According to the corporations, the new directive will have a negative impact on cyber security for Indian businesses.
In a joint letter to the government, 11 international bodies with tech giants like Google, Facebook, and HP as members said that India’s new directive, which mandates reporting of cyberattack incidents within six hours and storing users’ logs for five years, will make it difficult for companies to do business in the country.
On May 26, a joint letter was issued to Indian Computer Emergency Response Team (CERT-In) director general Sanjay Bahl by 11 organisations that primarily represent technology corporations situated in the United States, Europe, and Asia.
International organisations have expressed concern that the directive, as written, will have a negative impact on cybersecurity for Indian businesses and create a fragmented approach to cyber security across jurisdictions, jeopardising India’s and its allies’ security posture in the Quad countries, Europe, and beyond.
“The onerous nature of the standards may also make doing business in India more challenging for firms,” the letter stated.
Information Technology Industry Council (ITI), Asia Securities Industry & Financial Markets Association (ASIFMA), Bank Policy Institute, BSA – The Software Alliance, Coalition to Reduce Cyber Risk (CR2), Cybersecurity Coalition, Digital Europe, techUK, US Chamber of Commerce, US-India Business Council, and US-India Strategic Partnership Forum are among the international organisations that have expressed concern.
Companies must notify any cyber breach to CERT-In within six hours of becoming aware of it, according to a new directive released on April 28.
It requires data centres, virtual private server (VPS) providers, cloud service providers, and virtual private network (VPN) service providers to validate the names of subscribers and customers who hire services, as well as the period of hiring, the subscribers’ ownership patterns, and to keep records for a period of five years or longer, as required by law.
To ensure cyber security in the field of payments and financial markets for citizens, IT organisations must save all information received as part of Know-Your-Customer (KYC) and records of financial transactions for a period of five years, according to the regulation.
International organisations have expressed worry about the 6-hour deadline for reporting cyber incidents and have urged that it be increased to 72 hours.
“CERT-In has presented no justification for the 6-hour timeline, nor has it been proportioned or linked with global standards.
Such a schedule is unreasonably short and adds to the complexity at a time when organisations should be concentrating on the tough process of comprehending, responding to, and remediating a cyber incident “According to the letter.
It said that, in the case of the six-hour deadline, organisations would be unlikely to have enough information to make a reasonable decision of whether a cyber incident has occurred, prompting the notification.
The international organisations claim that their member companies have advanced security infrastructures and high-quality internal incident management procedures, which will result in more efficient and agile responses than a government-directed instruction for a third-party system with which CERT-In is unfamiliar.
The existing definition of reportable incidents, which includes operations like probing and scanning, is far too wide, according to the joint letter, considering that probes and scans are commonplace.

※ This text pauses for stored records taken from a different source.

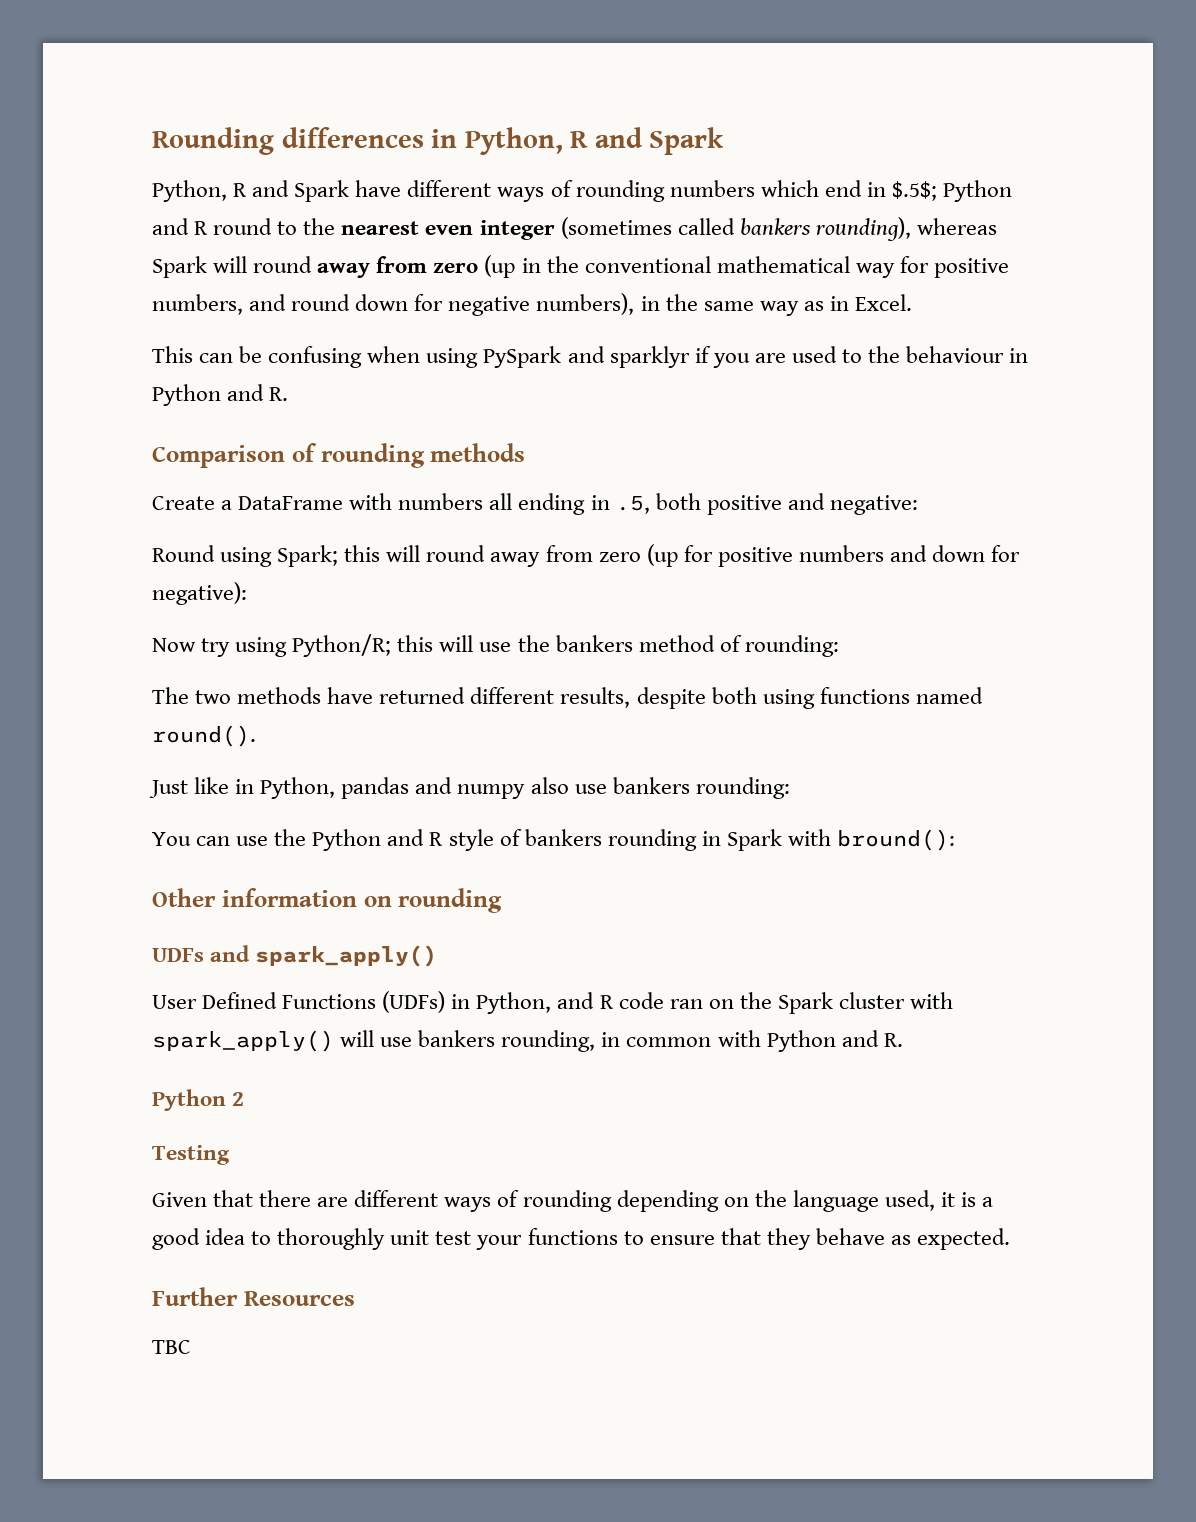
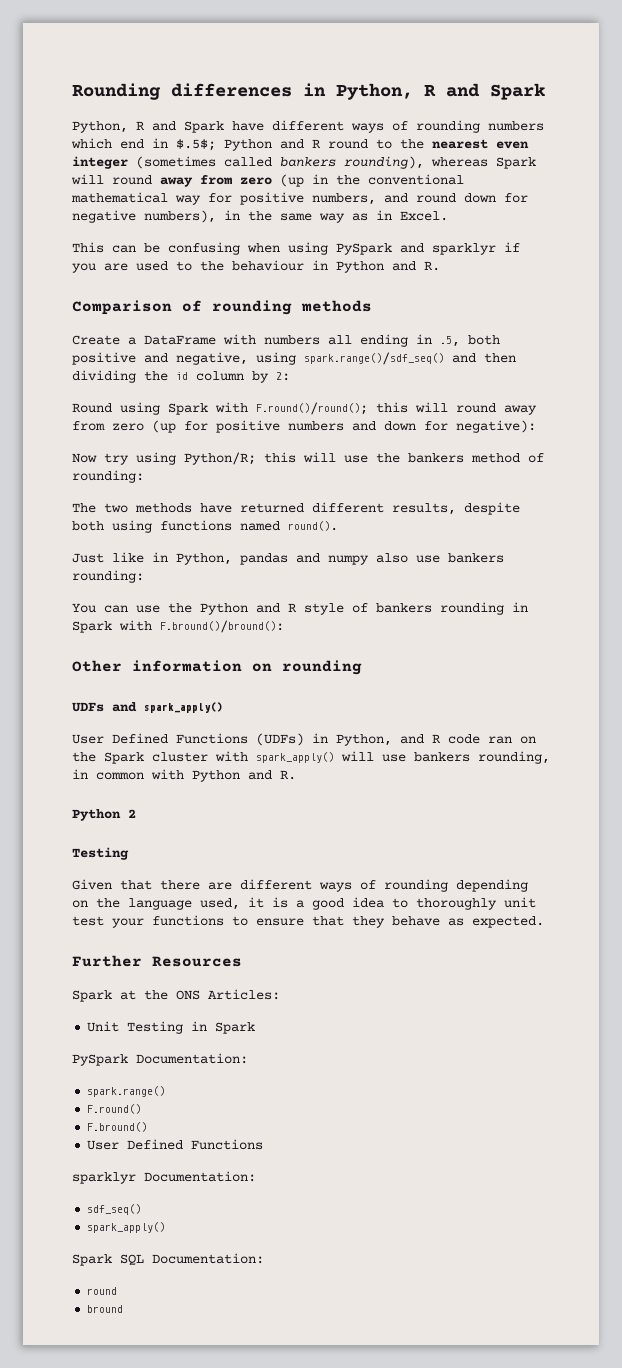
[829,495,918,515] negative: -> [176,352,516,365] [72,370,290,383] negative, using spark.range()/sdf_seq() and then dividing the id column by 2:
[277,545,339,567] Spark; -> [168,402,368,415] Spark with F.round()/round();
[837,829,956,851] bround(): -> [160,620,284,633] F.bround()/bround():
[152,1340,191,1354] TBC -> [72,989,280,1002] [87,1021,256,1034] [72,1053,248,1066] [87,1086,166,1097] [87,1104,142,1114] [87,1122,148,1132] [87,1139,264,1150] [72,1171,256,1184] [87,1204,142,1215] [87,1222,166,1233] [72,1253,264,1266] [87,1287,118,1295] [87,1305,124,1313] Spark at the ONS Articles: // Unit Testing in Spark // PySpark Documentation: // spark.range() // F.round() // F.bround() // User Defined Functions // sparklyr Documentation: // sdf_seq() // spark_apply() // Spark SQL Documentation: // round // bround

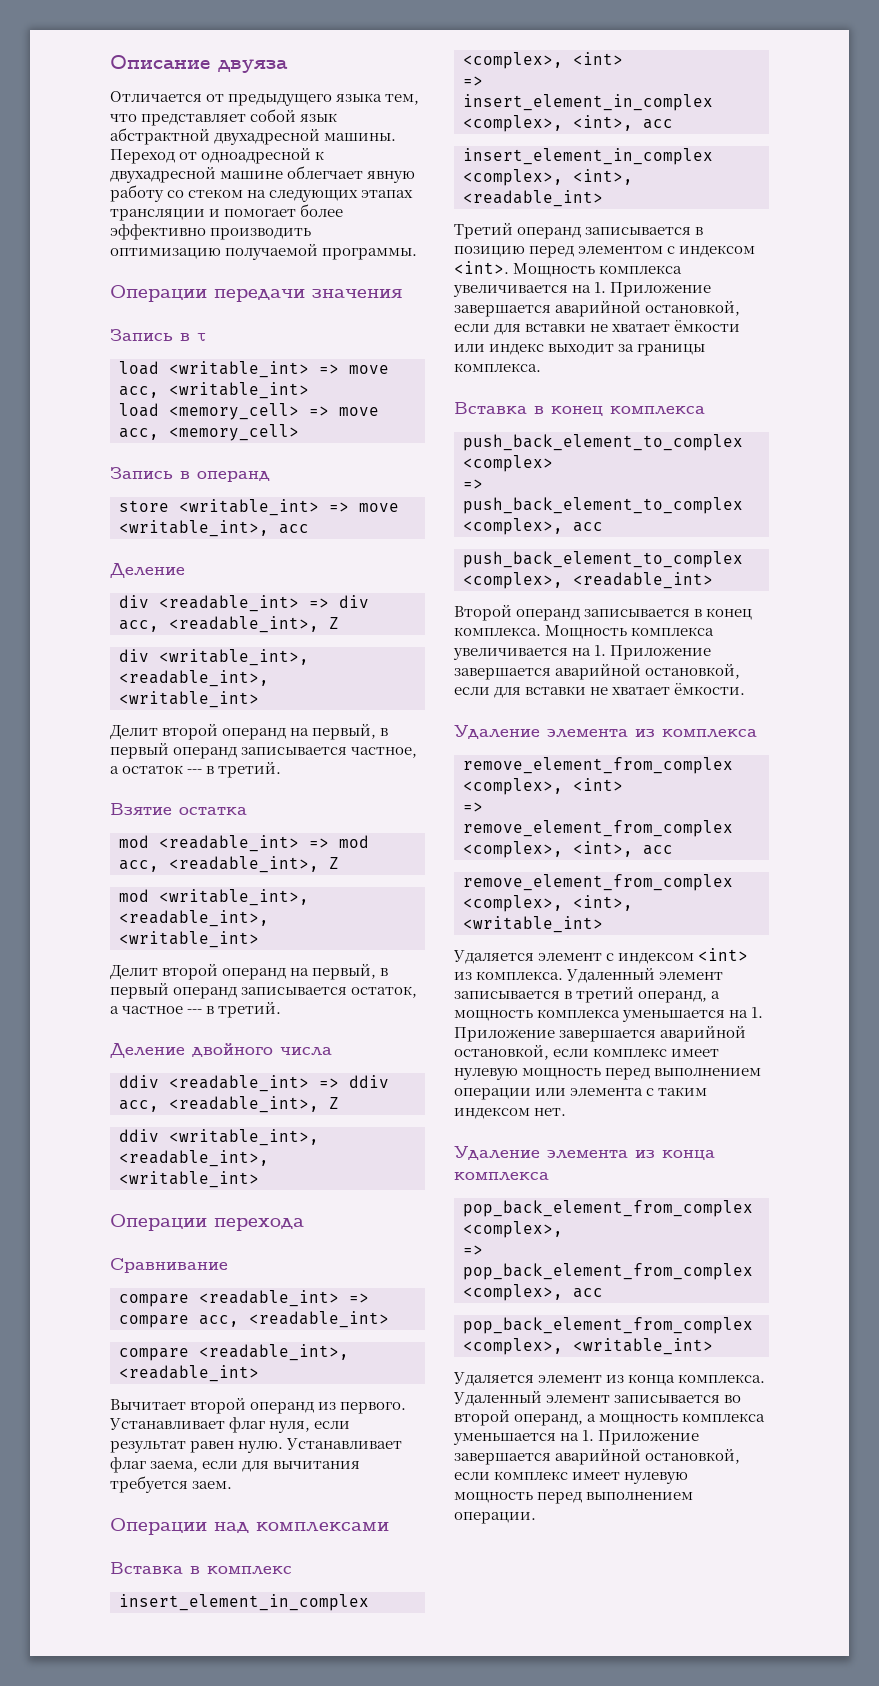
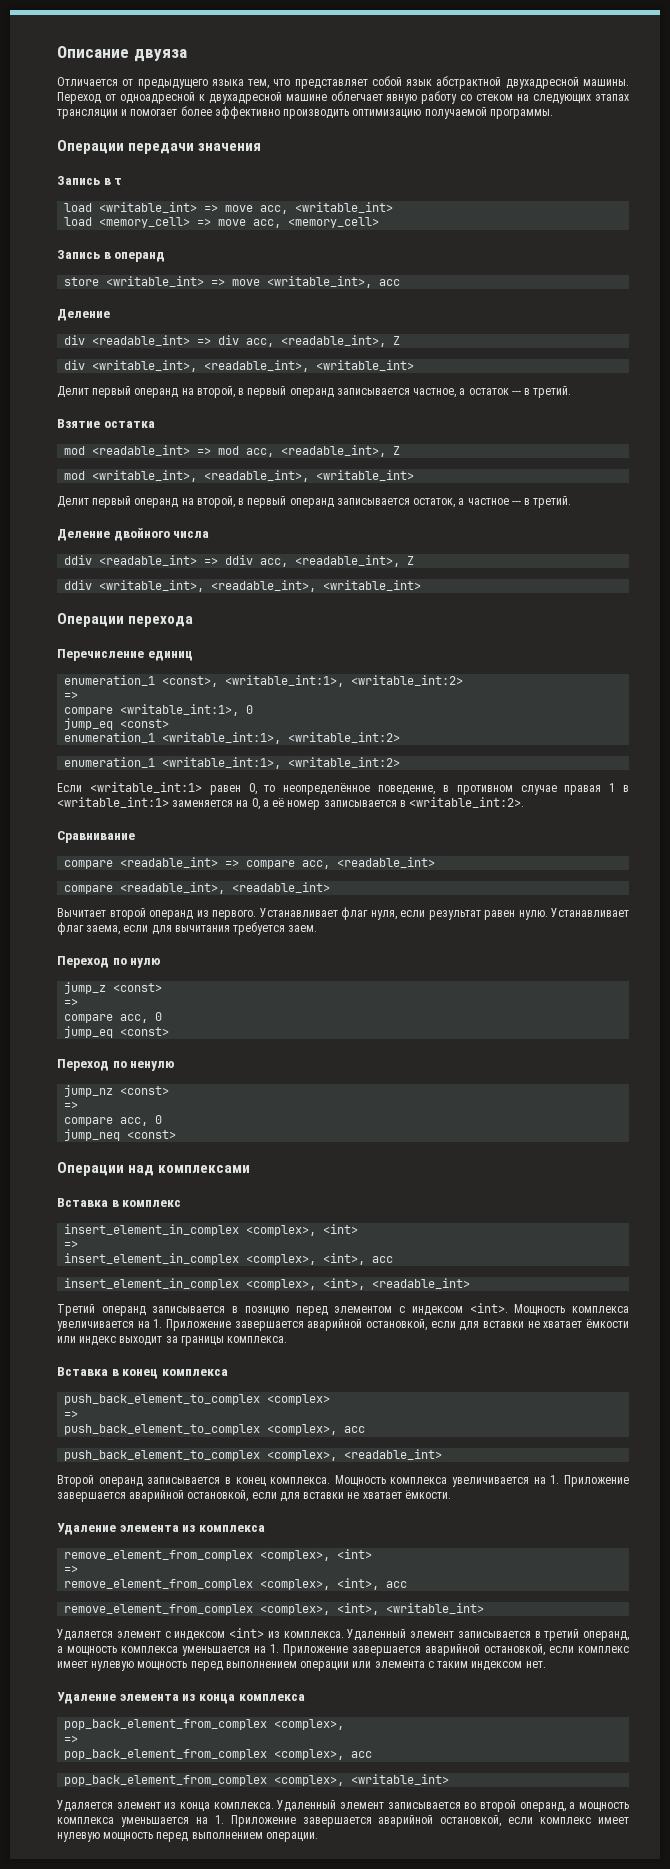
[162,723,377,740] второй операнд на первый, -> [92,386,235,398] первый операнд на второй,
[162,963,377,980] второй операнд на первый, -> [92,496,235,508] первый операнд на второй,
(304, 1224) none -> [57,649,193,661] [64,675,464,687] [64,691,79,699] [64,704,254,716] [64,718,170,730] [64,732,401,744] [64,757,401,769] [57,782,629,795] [57,797,525,810] // Перечисление единиц // enumeration_1 <const>, <writable_int:1>, <writable_int:2> // => // compare <writable_int:1>, 0 // jump_eq <const> // enumeration_1 <writable_int:1>, <writable_int:2> // enumeration_1 <writable_int:1>, <writable_int:2> // Если <writable_int:1> равен 0, то неопределённое поведение, в противном случае правая 1 в <writable_int:1> заменяется на 0, а её номер записывается в <writable_int:2>.
(233, 1485) none -> [57,956,162,968] [64,982,163,994] [64,998,79,1006] [64,1012,163,1023] [64,1026,170,1038] [57,1059,176,1071] [64,1085,170,1097] [64,1101,79,1109] [64,1115,163,1126] [64,1129,177,1141] // Переход по нулю // jump_z <const> // => // compare acc, 0 // jump_eq <const> // Переход по ненулю // jump_nz <const> // => // compare acc, 0 // jump_neq <const>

It claims that CERT-clarification In’s to the directive states that logs are not required to be stored in India, but that this is not stated in the directive.
“Even if this change is made, we have concerns about some of the types of log data that the Indian government is requiring to be provided upon request, as some of it is sensitive and, if accessed, could create new security risks by providing insight into an organization’s security posture,” the letter stated.
Internet service providers routinely gather user information, according to the joint letter, but extending similar requirements to VSPs, CSPs, and VPN providers is costly and onerous.
“IP addresses are not assigned by data centre providers.
Collecting and recording all IP addresses allocated to clients by ISPs will be a difficult process for the data centre provider.
When IP addresses are issued dynamically, this could be a near-impossible process “According to the letter,
According to the global bodies, storing the data locally for the customer’s life cycle and then for five years will necessitate storage and security resources, the costs of which must be passed on to the customer, who has not specifically requested that this data be stored after their service termination.
“We agree with the government’s goal of enhancing cyber security.
Despite the recent release of a FAQs document intended to clarify the directive, we remain concerned about the CERT-In directive because the FAQ is not a legal document and does not provide companies with the legal certainty required to conduct everyday business “Courtney Lang, ITI’s senior director of policy, stated.
Furthermore, according to Lang, the CERT-In FAQ does not address problematic requirements, such as the six-hour reporting deadline.
“We continue to encourage CERT-In to put the directive on hold and host a stakeholder meeting to thoroughly address the issues raised in the letter,” Lang added.